ABD'nin BMGK'ya sunduğu, Gazze'ye Uluslararası İstikrar Gücü'nün (ISF) görevlendirilmesine ilişkin tasarının Filistin Devleti'nin kurulmasının önünü açabilecek ifadeler barındırması İsrail'de paniğe yol açtı. Özellikle tasarıdaki "Filistin Yönetimi'nin reform planı makul bir biçimde uygulanmasının ve Gazze'nin yeniden inşasında ilerleme kaydedilmesinin ardından Filistinlilerin kendi kaderini tayin etmelerine ve bir devlet kurmalarına yönelik güvenilir bir yol için koşullar sağlanabilir" maddesi Tel Aviv'de fırtınaların kopmasına yol açtı.
İsrail Başbakanı Binyamin Netanyahu, BMGK'nın Gazze'ye ilişkin oylaması öncesinde Filistin Devleti kurulmasına yönelik her türlü girişime karşı çıkacağını açıkladı. Fakat İsrail ne yapsa da devran değişiyor artık. Ortadoğu ve dünya post-siyonist bir döneme giriyor.
Ancak soykırımcı siyonistlerin alttan almasına aldanmamak lazım. Çünkü siyonist rejimin kodları, uluslararası hukuk ve diplomasiyi tanımaz.
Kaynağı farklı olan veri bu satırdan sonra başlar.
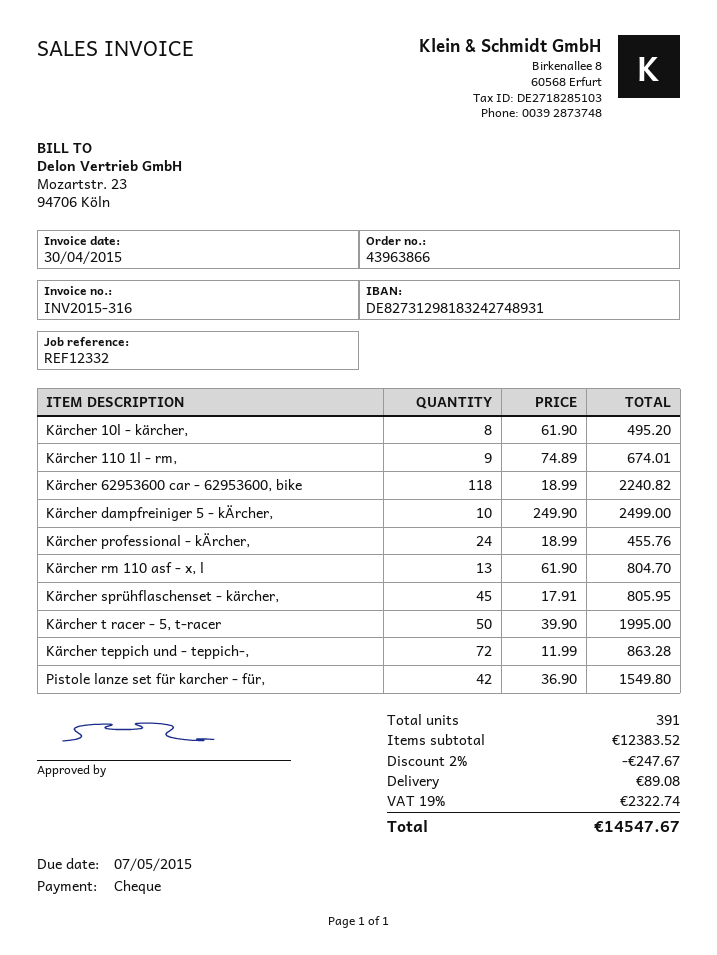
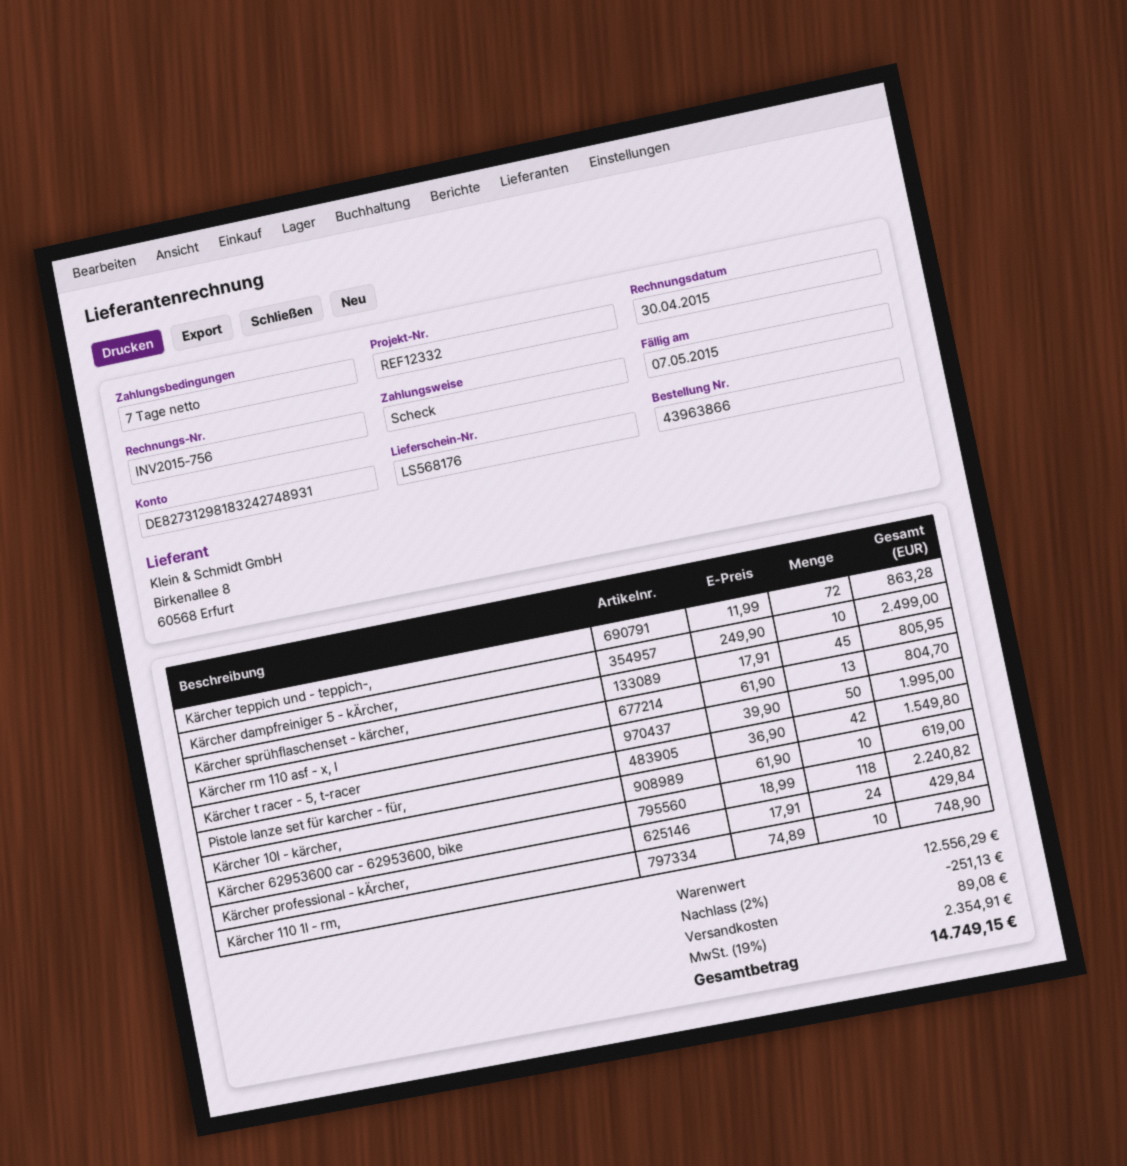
invoice number: INV2015-316 -> INV2015-756
Kärcher 10l - kärcher,: 8 x 61.90 = 495.20 -> 10 x 61.90 = 619.00
Kärcher 110 1l - rm,: 9 x 74.89 = 674.01 -> 10 x 74.89 = 748.90
Kärcher professional - kÄrcher,: 24 x 18.99 = 455.76 -> 24 x 17.91 = 429.84
subtotal: 12383.52 -> 12556.29
discount: 2% = 247.67 -> 2% = 251.13
tax: 19% = 2322.74 -> 19% = 2354.91
total: 14547.67 -> 14749.15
İsrail'in meşruiyetini uluslararası hukuktan değil siyonist teolojiden ve İsrailiyat zırvalarından aldığını unutmayalım.

***

Nitekim 10 Ekim'de Mısır'da imzalanan Gazze Barışı'ndan sonra seküler olduğunu iddia eden muhalif lider Yair Lapid bile yönetimdeki radikal ve soykırımcı Netanyahu, Smotrich ile Ben- Gvir'i aratmayan Knesset'teki konuşmasında "vaat edilmiş topraklar"dan bahsetti.